Des campagnes de plus en plus ciblées
Depuis les grandes vagues de vaccination de masse de 2021, la stratégie française a progressivement évolué vers des campagnes de rappel saisonnières, à l’image du modèle existant pour la grippe. Le SARS-CoV-2 s’est installé dans le paysage des virus respiratoires endémiques, avec des dynamiques de circulation observées été comme hiver. Face à cette réalité, les autorités sanitaires privilégient désormais une protection renforcée des personnes les plus fragiles plutôt qu’une couverture vaccinale universelle.

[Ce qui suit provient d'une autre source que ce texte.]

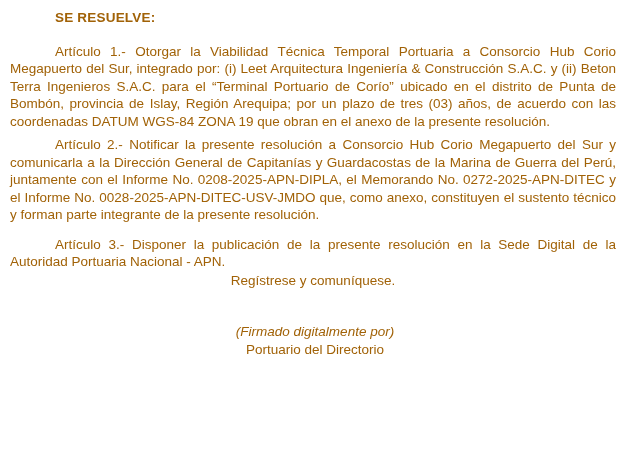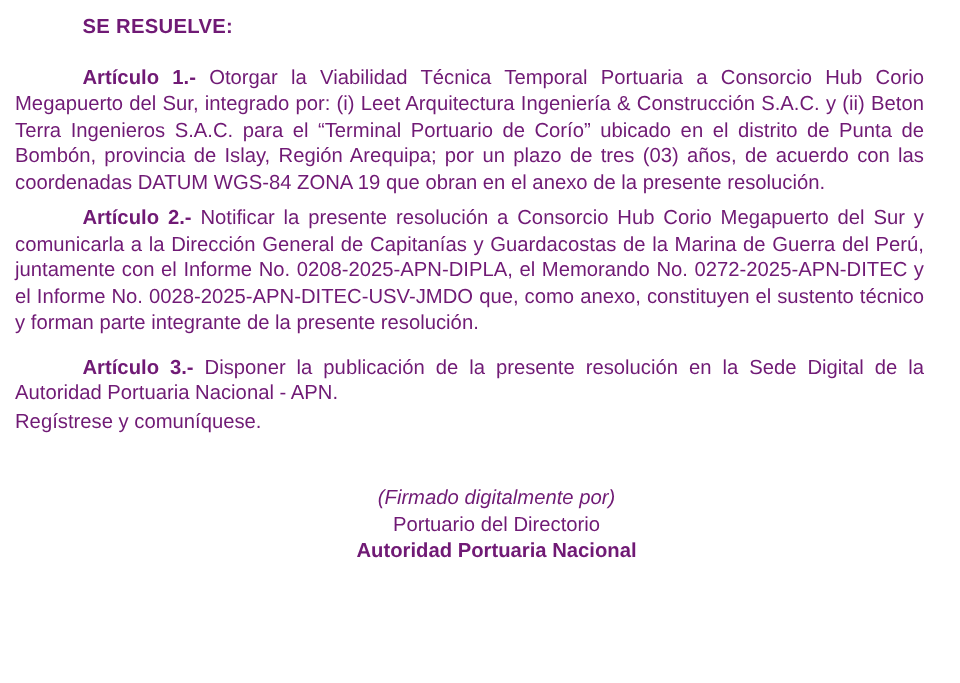--- a/index.html
+++ b/index.html
@@ -6,21 +6,21 @@
     margin: 0;
     padding: 0;
     background: #ffffff;
   }
   .page {
     position: relative;
     width: 640px;
     height: 455px;
     background: #ffffff;
     font-family: "Liberation Sans", sans-serif;
-    color: #701a75;
+    color: #a16207;
     font-size: 13.5px;
     line-height: 17.5px;
     overflow: hidden;
     box-sizing: border-box;
   }
   .content {
     padding: 9px 24px 0 10px;
   }
   p {
     margin: 0;
@@ -31,29 +31,29 @@
     letter-spacing: 0.2px;
   }
   .article {
     text-indent: 45px;
     text-align: justify;
   }
   .article-1 { margin-top: 16px; }
   .article-2 { margin-top: 6px; }
   .article-3 { margin-top: 12px; }
   .article .label {
-    font-weight: bold;
+    font-weight: normal;
   }
   .closing {
-    text-align: left;
+    text-align: center;
     margin-top: 1px;
   }
   .signature {
     position: relative;
-    left: 18px;
+    left: 2px;
     margin-top: 34px;
     text-align: center;
   }
   .signature .digital-note {
     font-style: italic;
   }
   .signature .name {
     font-weight: bold;
   }
   .signature .org {
@@ -72,17 +72,16 @@
 
     <p class="article article-2"><span class="label">Artículo 2.-</span><span> Notificar la presente resolución a Consorcio Hub Corio Megapuerto del Sur y comunicarla a la Dirección General de Capitanías y Guardacostas de la Marina de Guerra del Perú, juntamente con el Informe No. 0208-2025-APN-DIPLA, el Memorando No. 0272-2025-APN-DITEC y el Informe No. 0028-2025-APN-DITEC-USV-JMDO que, como anexo, constituyen el sustento técnico y forman parte integrante de la presente resolución.</span></p>
 
     <p class="article article-3"><span class="label">Artículo 3.-</span><span> Disponer la publicación de la presente resolución en la Sede Digital de la Autoridad Portuaria Nacional - APN.</span></p>
 
     <p class="closing">Regístrese y comuníquese.</p>
 
     <div class="signature">
       <p class="digital-note">(Firmado digitalmente por)</p>
       <p class="title">Portuario del Directorio</p>
-      <p class="org">Autoridad Portuaria Nacional</p>
     </div>
 
   </div>
 </div>
 
 </body></html>

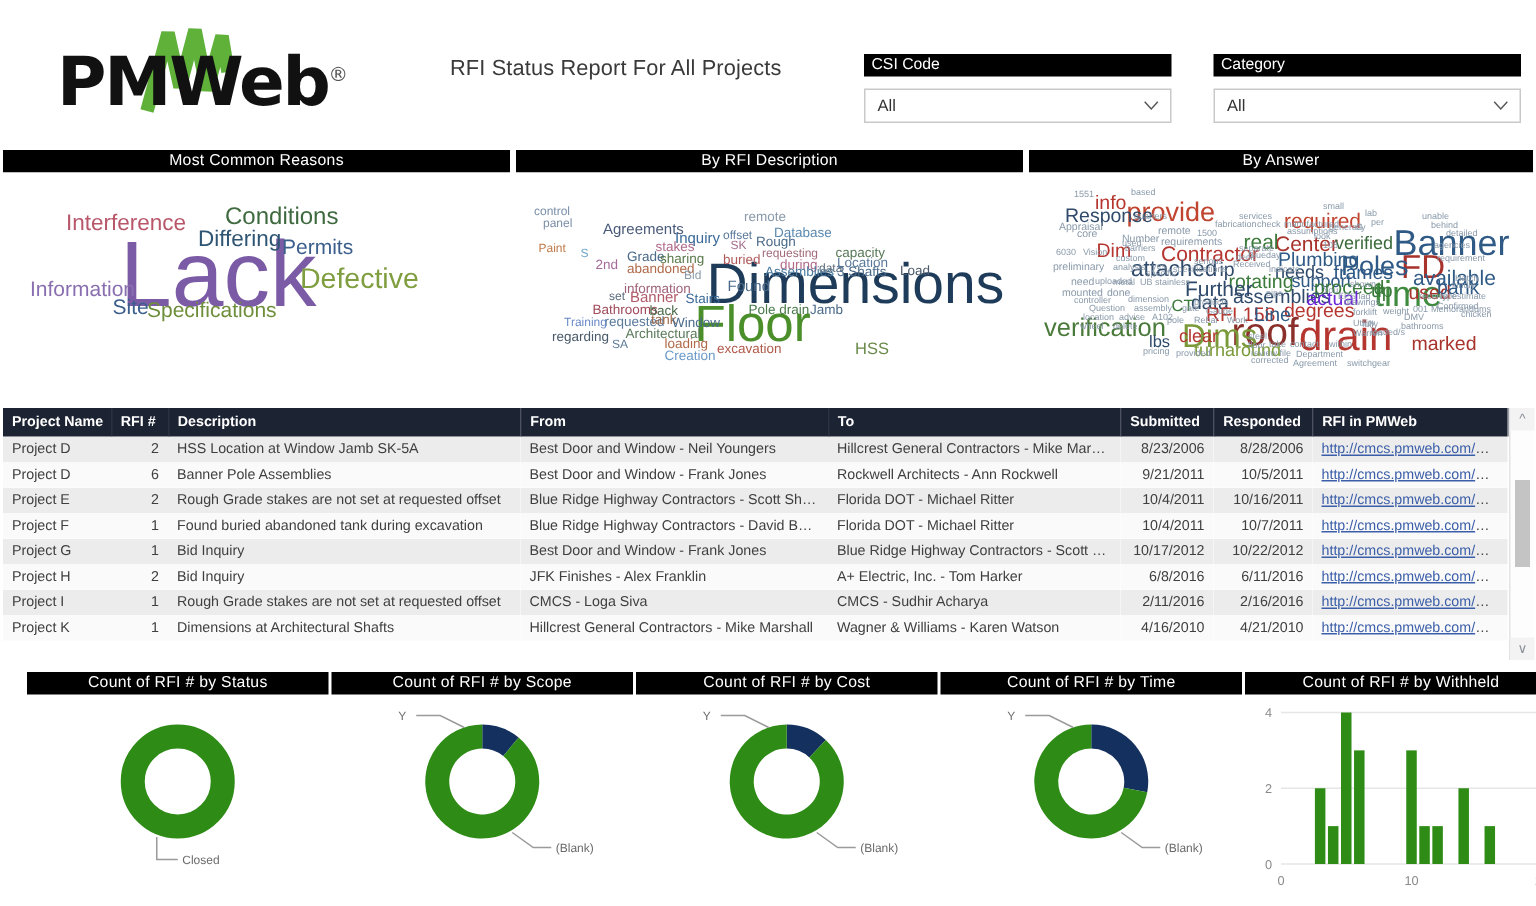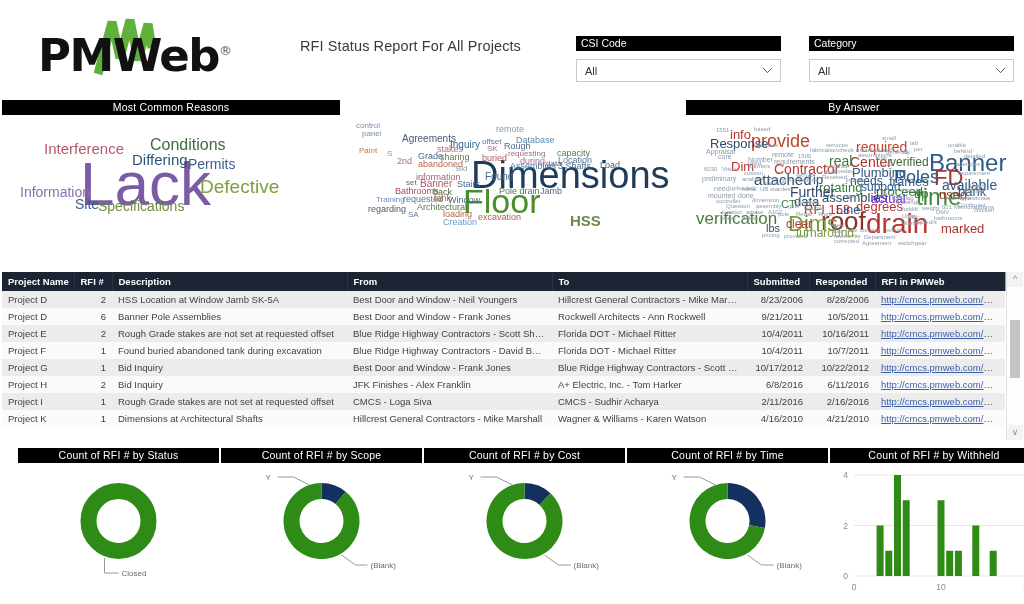--- a/index.html
+++ b/index.html
@@ -150,20 +150,21 @@
           <span class="w" style="left: 148px; top: 22px; font-size: 16px; color: rgb(63, 106, 63); font-weight: 400;">Conditions</span>
           <span class="w" style="left: 130px; top: 37px; font-size: 15px; color: rgb(47, 85, 116); font-weight: 400;">Differing</span>
           <span class="w" style="left: 186px; top: 42px; font-size: 14px; color: rgb(59, 94, 140); font-weight: 400;">Permits</span>
           <span class="w" style="left: 198px; top: 62px; font-size: 19px; color: rgb(127, 158, 63); font-weight: 400;">Defective</span>
           <span class="w" style="left: 18px; top: 70px; font-size: 14px; color: rgb(138, 111, 176); font-weight: 400;">Information</span>
           <span class="w" style="left: 73px; top: 82px; font-size: 14px; color: rgb(59, 94, 140); font-weight: 400;">Site</span>
           <span class="w" style="left: 96px; top: 84px; font-size: 14px; color: rgb(111, 142, 60); font-weight: 400;">Specifications</span>
         </div>
     </div>
     <div class="cloud-panel" id="cloud2">
+      <div class="panel-title">By RFI Description</div>
       <div class="cloud-canvas">
           <span class="w" style="left: 127px; top: 56px; font-size: 38px; color: rgb(30, 60, 90); font-weight: 400;">Dimensions</span>
           <span class="w" style="left: 119px; top: 84px; font-size: 34px; color: rgb(74, 143, 42); font-weight: 400;">Floor</span>
           <span class="w" style="left: 12px; top: 22px; font-size: 8px; color: rgb(122, 143, 168); font-weight: 400;">control</span>
           <span class="w" style="left: 18px; top: 30px; font-size: 8px; color: rgb(122, 143, 168); font-weight: 400;">panel</span>
           <span class="w" style="left: 15px; top: 47px; font-size: 8px; color: rgb(192, 122, 74); font-weight: 400;">Paint</span>
           <span class="w" style="left: 43px; top: 50px; font-size: 8px; color: rgb(106, 163, 200); font-weight: 400;">S</span>
           <span class="w" style="left: 53px; top: 57px; font-size: 9px; color: rgb(163, 106, 154); font-weight: 400;">2nd</span>
           <span class="w" style="left: 74px; top: 52px; font-size: 9px; color: rgb(74, 106, 138); font-weight: 400;">Grade</span>
           <span class="w" style="left: 58px; top: 34px; font-size: 10px; color: rgb(74, 90, 122); font-weight: 400;">Agreements</span>
@@ -198,21 +199,21 @@
           <span class="w" style="left: 138px; top: 54px; font-size: 9px; color: rgb(176, 90, 90); font-weight: 400;">buried</span>
           <span class="w" style="left: 176px; top: 57px; font-size: 9px; color: rgb(176, 106, 138); font-weight: 400;">during</span>
           <span class="w" style="left: 166px; top: 62px; font-size: 9px; color: rgb(74, 122, 160); font-weight: 400;">Assemblies</span>
           <span class="w" style="left: 202px; top: 60px; font-size: 8px; color: rgb(90, 106, 122); font-weight: 400;">data</span>
           <span class="w" style="left: 213px; top: 49px; font-size: 9px; color: rgb(90, 122, 90); font-weight: 400;">capacity</span>
           <span class="w" style="left: 214px; top: 56px; font-size: 9px; color: rgb(90, 122, 154); font-weight: 400;">Location</span>
           <span class="w" style="left: 214px; top: 62px; font-size: 9px; color: rgb(74, 106, 138); font-weight: 400;">3 Shafts</span>
           <span class="w" style="left: 256px; top: 61px; font-size: 9px; color: rgb(74, 90, 106); font-weight: 400;">Load</span>
           <span class="w" style="left: 155px; top: 87px; font-size: 9px; color: rgb(74, 122, 74); font-weight: 400;">Pole drain</span>
           <span class="w" style="left: 196px; top: 87px; font-size: 9px; color: rgb(74, 106, 138); font-weight: 400;">Jamb</span>
-          <span class="w" style="left: 226px; top: 113px; font-size: 15px; color: rgb(106, 138, 74); font-weight: 700;">HSS</span>
+          <span class="w" style="left: 226px; top: 113px; font-size: 11px; color: rgb(106, 138, 74); font-weight: 400;">HSS</span>
         </div>
     </div>
     <div class="cloud-panel" id="cloud3">
       <div class="panel-title">By Answer</div>
       <div class="cloud-canvas">
           <span class="w" style="left: 180px; top: 95px; font-size: 28px; color: rgb(181, 53, 47); font-weight: 400;">drain</span>
           <span class="w" style="left: 135px; top: 93px; font-size: 26px; color: rgb(138, 47, 42); font-weight: 400;">roof</span>
           <span class="w" style="left: 243px; top: 36px; font-size: 24px; color: rgb(47, 90, 133); font-weight: 400;">Banner</span>
           <span class="w" style="left: 230px; top: 70px; font-size: 24px; color: rgb(63, 138, 63); font-weight: 400;">time</span>
           <span class="w" style="left: 102px; top: 98px; font-size: 22px; color: rgb(122, 154, 58); font-weight: 400;">Dims</span>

Comment se faire vacciner : démarches pratiques et prise en charge totale
L’organisation de cette campagne a été pensée pour faciliter l’accès au vaccin selon le lieu de vie des personnes concernées. Pour les résidents en Ehpad et en unités de soins longue durée, la vaccination est directement organisée par l’établissement, sans démarche particulière à effectuer de leur part.

Les autres personnes éligibles sont invitées à se rapprocher d’un professionnel de santé habilité : médecin traitant, infirmier ou sage-femme. Le ministère appelle l’ensemble de ces professionnels à se mobiliser activement pour aller vers les publics vulnérables qui ne franchiraient pas spontanément la porte d’un cabinet médical.
Sur le plan financier, la vaccination est entièrement prise en charge pour toutes les populations prioritaires, sans avance de frais ni reste à charge. Cette gratuité constitue l’un des leviers sur lesquels misent les autorités pour améliorer un taux de couverture vaccinale jugé nettement insuffisant.
Une couverture vaccinale en chute libre : le défi central de cette campagne
Les résultats de la dernière campagne de vaccination dressent un tableau préoccupant. Selon Santé publique France, seulement 16,8 % des personnes âgées de 65 ans et plus ont reçu une dose, un chiffre que l’institution elle-même juge « certainement sous-estimé ». Autrement dit, parmi les populations les plus exposées aux formes graves, la grande majorité n’est actuellement plus protégée.